I wonder how much of that is due to the task GPT-3 was trained for? Perhaps the "what to say" part is working perfectly, but what it wants to say is as generic a text stream as possible. It already seems like GPT-3 has more "knowledge" than is obvious at first glance, but you need to prompt it correctly.
I agree it's fragile and dreamlike - but it is in my opinion genuine understanding. If you have or ever do have children you can observe them pass through a similar kind of stage, fractured incomplete understanding, dreamlike, yet still understanding. It crystallises slowly overtime. I predict the same will happen as we expand the models and add more complexity.
Your statement that computers aren't creative is not true in general and it's especially not true for GPT-3. It can generate text that appears random at first glance but which has a structure hidden within. As I wrote above, there is no way to prove conclusively whether any given sentence generated by GPT-3 was actually written by GPT-3. But if we assume that all sentences were indeed written by GPT-3 then some of them must be very good indeed because many people find them interesting and worth reading. That means that GPT-3 has demonstrated creativity.
I feel like this implies that creativity is the creation of the interpretation of a work rather than literally its creation and I don't really agree with that conclusion.
The caveat being that what catches our eye when flipping through GPT-3 output is more often comically absurd [0] instead of meaningful or 'intelligent.'
0. dishwitter
dish·wit·ter
a person who eats hot wax or other food
"she was a dishwitter"
It;s true that selection bias is a factor, and the way GPT-3 is distributed tends to aggravates that.
Also, this is a human impersonator. It's not surprising that we find it personable and interesting. We find ceramic dolls personable and interesting. People can't really be trusted to evaluate human-looking things well. It's just to triggering to the instinctive biases of a social mammal. A gorilla impersonator would probably amaze gorillas in much the same way.

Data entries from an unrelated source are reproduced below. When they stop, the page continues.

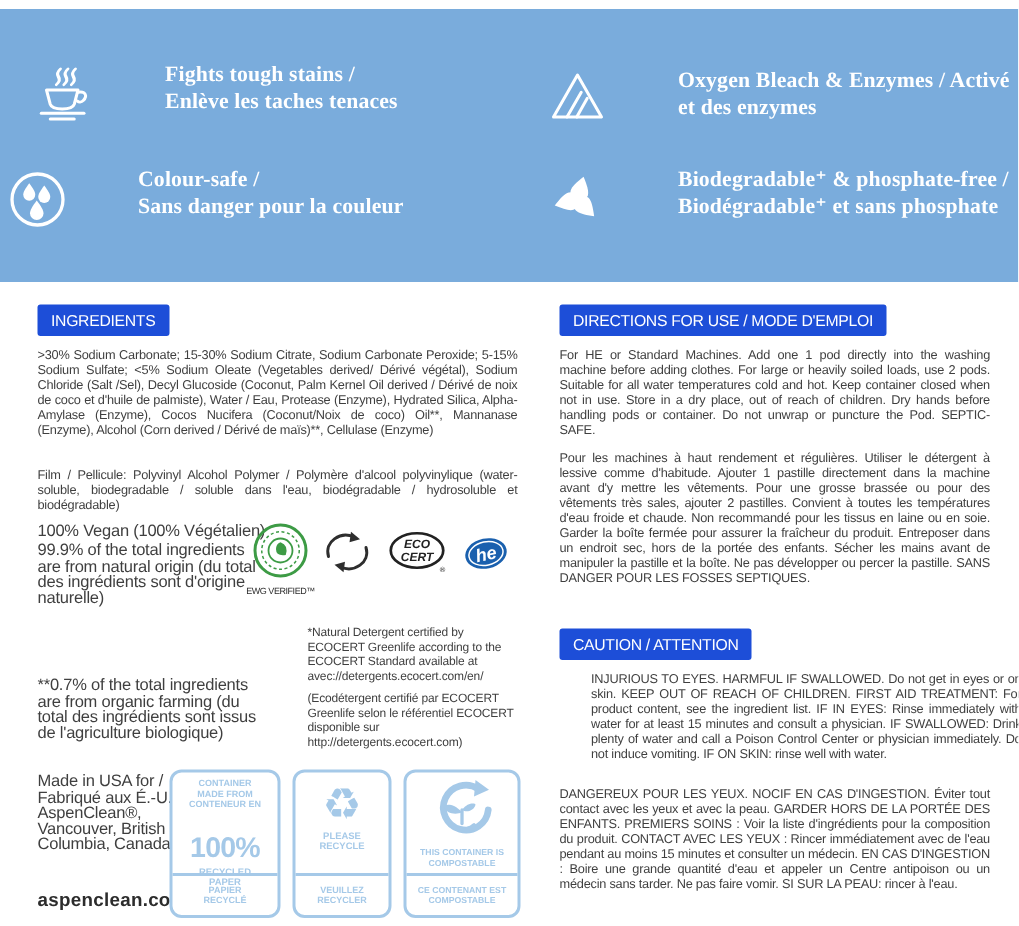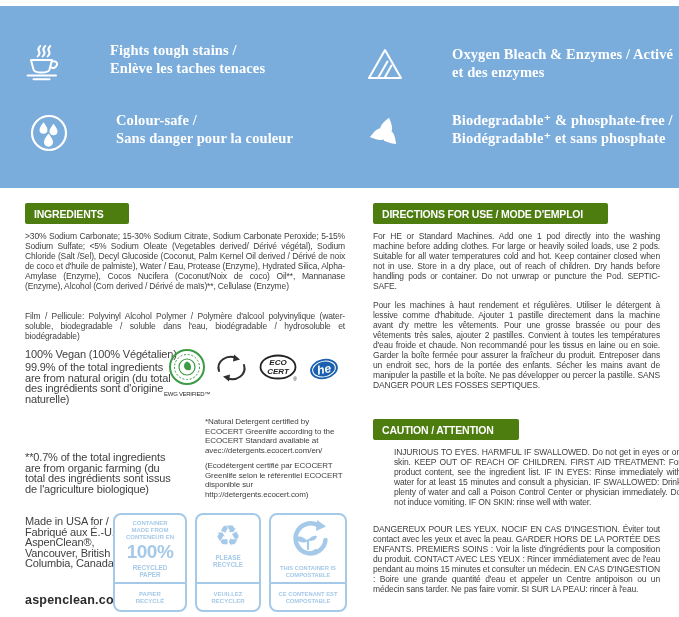"Colour-safe /" .f3 { left: 28px -> 4px }
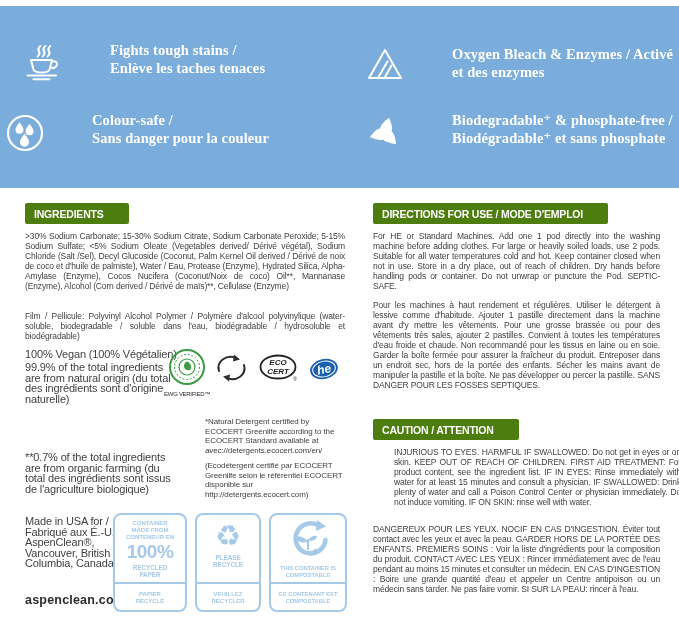"INGREDIENTS" .hdr { background: #4d7c0f -> #1d4ed8; font-weight: 700 -> 400; padding: 5px 25px 4px 9px -> 5px 9px 4px 9px }
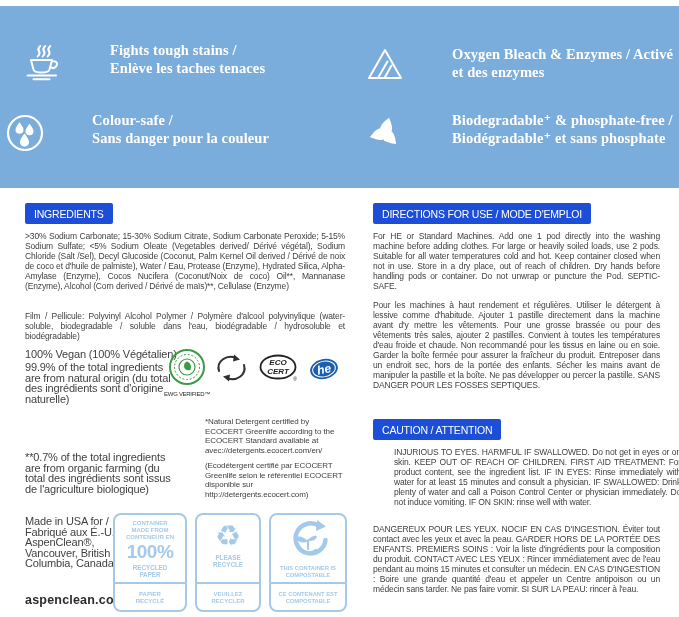"100%" .b-big { margin-top: 1px -> 15px }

That said, I do think there's something to these nlp systems that we didn't have before.
The poke-poke stage of examining novel tech tends to be quirky, and most almost-insights are bogus. Stuff that's cool but useless is as compelling as useful stuff, at first. This isn't a long stage though. We usually gain a grounded understanding of a technology only when we find a use for it. Technology being used for something is what makes it technology, for some definition of.
Prompting & filtering by humans is how GPT-3 is "operated." That it's merely augmenting the creativity of the prompter is a philosophical concern. The practical one is that it needs prompting and filtering. Also, it's trivial to automate some kinds of prompting and filtering.
There's a subset of words produced by the site that trigger obvious and amusing ideas of what they could mean in the reader, but the generated definitions have nothing to do with that, and usually do not make much sense (besides being sometimes grammatically incorrect). It's evident that the software has no semantic understanding of what it generates. The rare occasions where the definitions appear to (almost) make creative sense are just statistical flukes.
That said, if I go through this for 5 minutes and pick the 10 best words they will be much better than the 10 best words I could make up in 5 minutes by myself.
I feel you could use it for like 10 seconds to get some inspiration and then trivially come up with something much better. It’s kind of like brainstorming with somebody who speaks before they think.
This isn't even 'GPT-2'! Since that usually refers to GPT-2-1.5b. It's GPT-2-117M... distilled, so an even smaller version of the smallest GPT-2. Amazing it works so well anyway.